I’d only beg to differ with “most”. Unfortunately, I’ve known far too many people - many of whom seemed perfectly lovely otherwise - who did make fun of people with Down’s Syndrome, or autism, or whatever, by calling them “retards”. Fortunately, as Shot From Guns suggests, I don’t have to hang around with those fucking assholes anymore. But that means that, when I hear someone use the word “retard” (in the “not smart” sense), while I don’t get offended by it, it makes me uncomfortable, because now I have to wonder whether this person is actually a jerk or not.
I can believe that it hasn’t moved on yet, not for everyone. I do think in is on the cusp of doing so, though. For some people, depending on region, age, etc. it already has. Anecdotally, a decade ago, I’d have felt exactly like you - that someone using the term may be a jerk; now, in Toronto in 2010, it seems to be over that hump; it is used by lots of people without the slightest self-conciousness, as in “goddam retard cut me off”, by people who would never dream of using the term for Down’s syndrome kids.

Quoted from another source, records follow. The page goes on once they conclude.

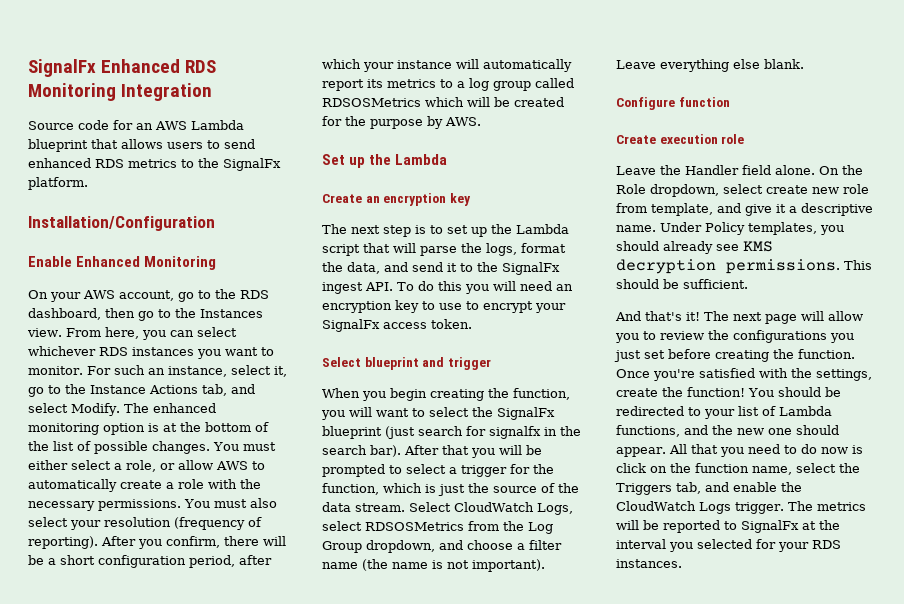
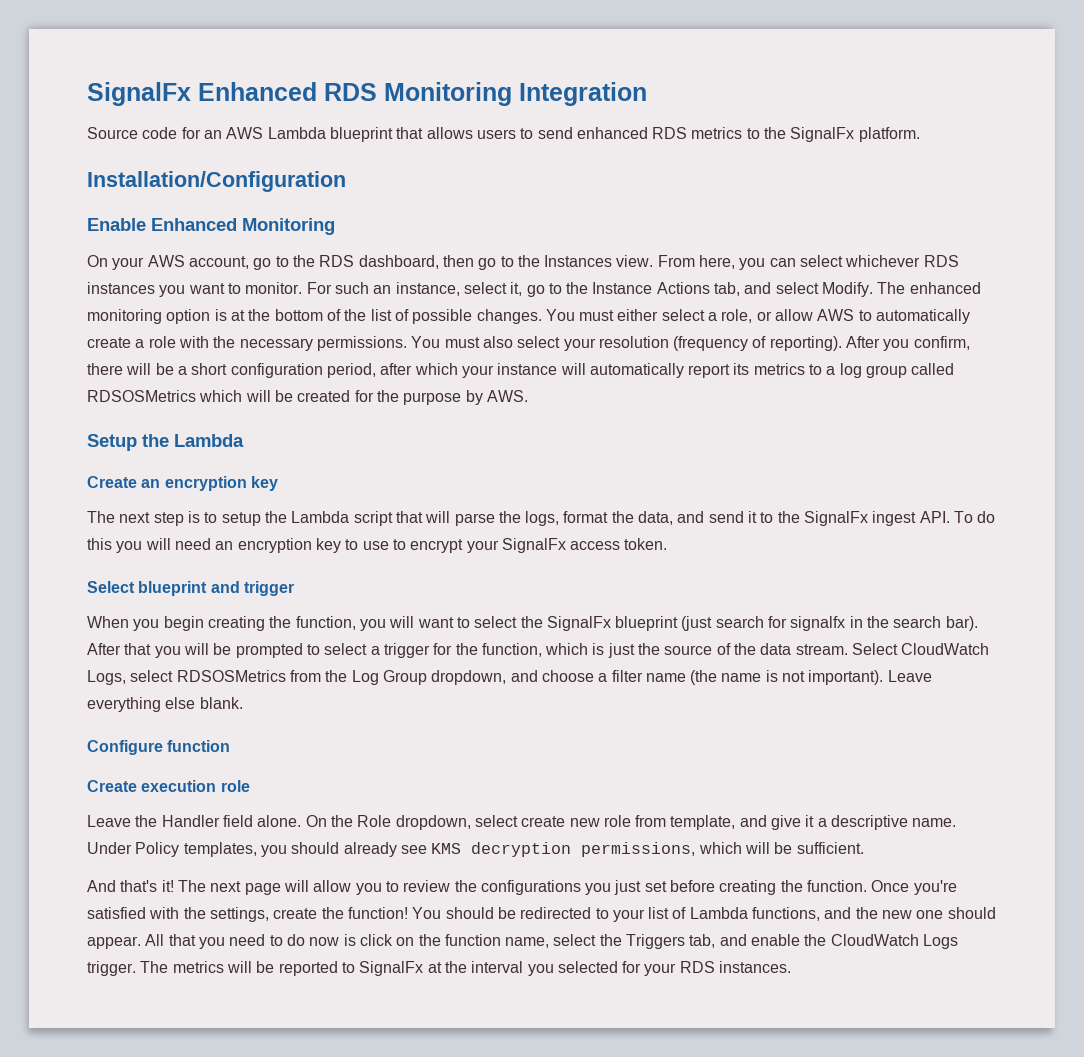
- Set up the Lambda
+ Setup the Lambda
- The next step is to set up the Lambda script that will parse the logs, format the data, and send it to the SignalFx ingest API. To do this you will need an encryption key to use to encrypt your SignalFx access token.
+ The next step is to setup the Lambda script that will parse the logs, format the data, and send it to the SignalFx ingest API. To do this you will need an encryption key to use to encrypt your SignalFx access token.
- Under Policy templates, you should already see KMS decryption permissions. This should be sufficient.
+ Under Policy templates, you should already see KMS decryption permissions, which will be sufficient.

My brother passed away earlier this year, but he was severely retarded (or “severely developmentally delayed” I guess they’re calling it now) and had Dubowitz syndrome. I never had a problem with anyone using the word retarded as an insult to other people and have used it often myself. I don’t understand why someone would be offended by it. It’s not like whenever I heard someone say it I thought they were insulting my brother. Especially because I never thought my brother was stupid, which is how the term would be used (I always assumed the word had two meanings–and why not?). Then again, I’ve never faced intolerance in dealing with the developmentally delayed.
However what used to REALLY annoy me is when I told someone, “My brother is severely retarded.” And they’d laugh, because they thought I was just calling him stupid. So I’d have to tell them, no, he’s REALLY retarded–I mean, the real kind! This was years ago in highschool of course, and it never really occurred to me to use a euphemism.
Shniru brings up a good point, and reminds me of my retarded, younger, half-brother. I have no problem saying that he’s retarded; the fact is, he’s mentally and physically retarded and lives in a state-run institution in Nevada (the result of fetal alcohol syndrome). I wouldn’t ever say that he’s a retard, though. That is pejorative. But I’d easily call the guy that cuts me off a “retard.”
I guess the next time some retard cuts me off in traffic, I’ll have to ask my passenger, “Did you see what that developmentally challenged asshole just did?”
The only power words have is the power we give to them.
It reminds me of the Ceremonial Magickians who will learn a few “magic(k)” words in a foreign language (Greek, Hebrew, etc) and then dramatically intone them (sometimes horribly mispronouncing them) claiming they are words of power. One guy I talked to was all convinced these words had great power. When I asked if they were used in the course of a normal conversation by a native speaker, they still had the same power, the man ardently claimed they did. Ok, so then why does it have more power than the same word in your native language, which you can pronounce properly and are fully cognizant of the full meanings and nuances of? Oh, because they’ve been speaking it longer. :rolleyes:
People need to lighten the fuck up and stop giving other people the power to hurt or upset them by using a simple word. Because really, it isn’t the other person who is hurting you, it is YOU who is making yourself hurt over it.